Supuso que estaban limpios entornando los ojos. Entonces, se sacó los viejos
pantalones manchados de orín e incluso se avergonzó un poco al palpar la
humedad de la entrepierna en la tela vacía del pantalón. Recién entonces, con
la tela retorcida sobre su falda desnuda, llegó a tener verdadera conciencia de
su estado. Pidió enloquecer para no sentir, pero sospechó que acaso la locura
era, precisamente, sentir todo.
De
hecho, sintió miedo, pero hasta el miedo es insípido cuando uno es demasiado
viejo.
Intentó
incorporase para ponerse el pantalón, pero cayó de costado. El papel higiénico
rodó desde el colchón de lana hasta el piso, y se detuvo en el marco de la
puerta. El viejo se lo quedó mirando hasta que los ojos se le cerraron. Estaba
muy cansado.
Cuando
sonó su celular, Magdalena venía caminando por la calle y apenas escuchaba el
sonido horrible que su sobrino le había seteado sin ganas.
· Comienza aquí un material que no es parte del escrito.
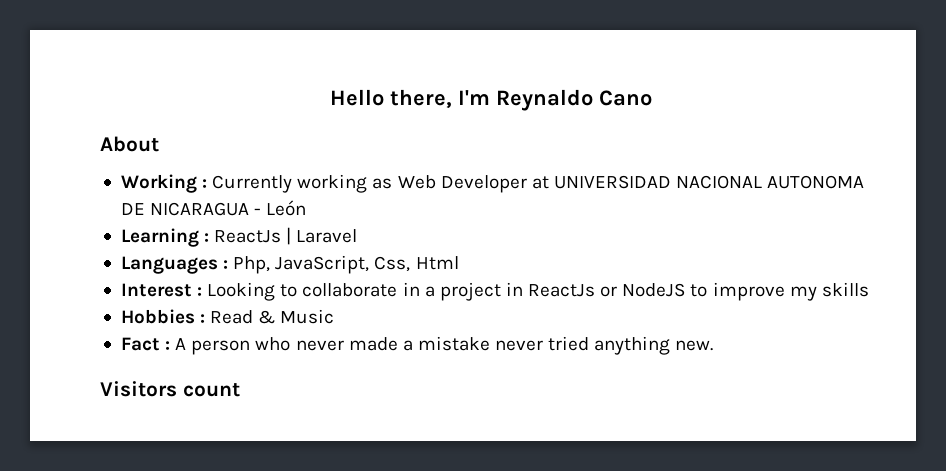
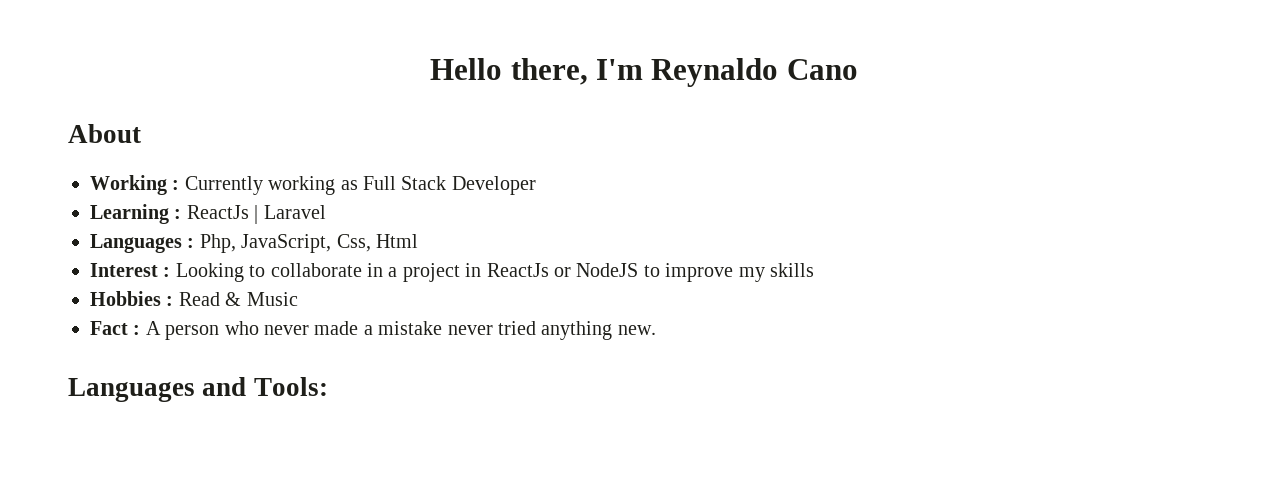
[397,175,436,189] Web -> [363,176,447,190] Full Stack
[531,175,865,189] [120,200,307,216] at UNIVERSIDAD NACIONAL AUTONOMA DE NICARAGUA - León -> (536, 185) none
[100,381,240,397] Visitors count -> [68,377,328,402] Languages and Tools:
No conocía el número
del identificador de llamadas. Atendió intrigada. Dijo “Hola” unas cuantas
veces sin tener respuesta hasta que, a lo lejos, sintió venir una voz
deshilachada.
—¿Tendrán
de verdad setenta metros como dicen?
Al
escuchar la voz quedó parada en el medio de la vereda. Reconoció el titubeo
mezquino del viejo y se persignó: el teléfono del departamento estaba cortado
desde hacía meses. ¿Con qué fuerzas había caminado y hacia dónde?